In fact, I observed this with one team.  The team was accustomed to a Great Creative Mind directing it.  That Great Creative Mind realized the risk of having a Great Creative Mind as the sole Creator on the team by becoming suddenly unavailable to direct the team, to be their… King.  We’d tried to roll out Scrum on this team and on doing so the team suddenly went into a spin-and-flounder mode.  I was not personally part of the team and am not sure exactly why this was.  Perhaps because the role of Product Owner was missing as the truth is, the team was not trained in Agile and really was just practicing the Scrum meeting.  Even though, I’d expect through talking together that synchronicity would naturally evolve.

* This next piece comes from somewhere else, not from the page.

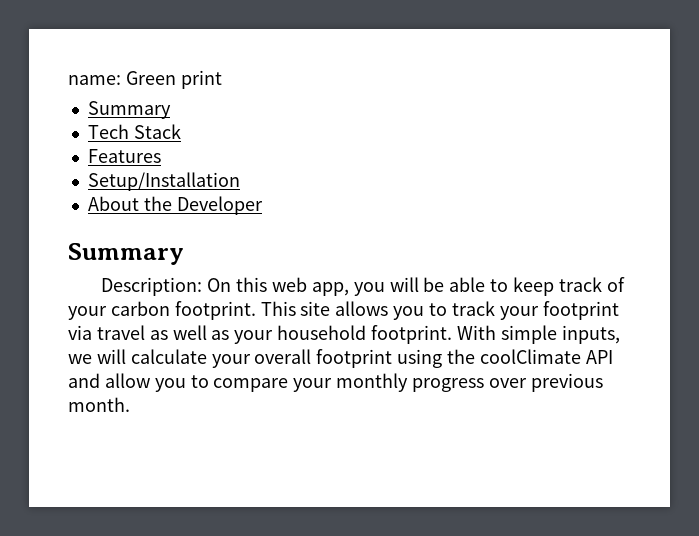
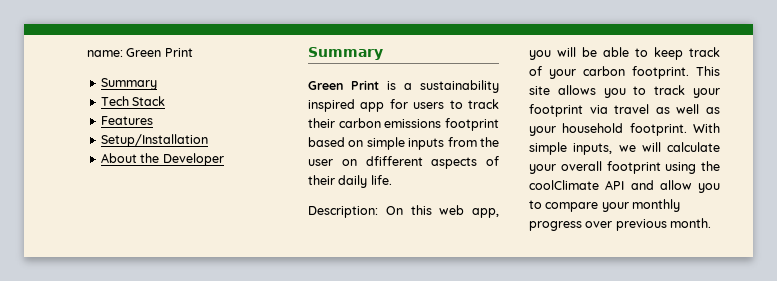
[180,70,222,89] print -> [164,48,193,57] Print
(184, 254) none -> [308,80,499,93] [308,99,499,112] [308,118,499,131] [308,137,499,150] [308,156,499,169] [308,175,392,188] // Green Print is a sustainability inspired app for users to track their carbon emissions footprint based on simple inputs from the user on dfifferent aspects of their daily life.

That the team would find their own King from within, or find they don’t need a King – or product owner.

I’ve been watching TV shows on Netflix about feudal times and magic, specifically The Tudors and Merlin.  In The Tudors it seems to me so far that the writers have made Cardinal Wolsey King Henry VIII’s project manager, in a sense.  Once the cardinal is deposed, according to this loosely-based-on-history version, the king has to reform parliament and his own council so he can “get things done” and manage the country well.  In Merlin, a young feudal King Arthur is protected by the hidden magical abilities of Merlin.  This story shows Arthur as more part of a team.

What’s interesting about both is how authority and leadership are presented for entertainment.  In the case of The Tudors, it gets ugly and at a certain point, there’s no one to like in the entire show.  In the case of Merlin, there’s a charm to King Arthur and his team.  But in both shows, the leaders are needed, a requirement for things to function.

When I took training with Ken Schwaber, in exercises I noticed my own tendency to want to take over and tell the other team members what to do.  Later in Jeff Sutherland’s class, I suppressed this tendency and found I perceived (note that this may just be perception) my team not to move forward.  Later, Dr. Sutherland re-formed the class teams, and I was part of a team that had an experienced ScrumMaster. She quickly became our team leader because she had that mastery.

And this is where I think there is a thread. The reason we don’t want to give up our Kings may not only be about wanting to be told what to do and avoiding conflict. It might also be that we want someone with mastery to lead so we can learn. In the case of the feudal model, that leader has been trained to lead.  Unfortunately, the person who receives this opportunity by their birth may not ever really find themselves able to to be true masters. As usual, more to explore on this point.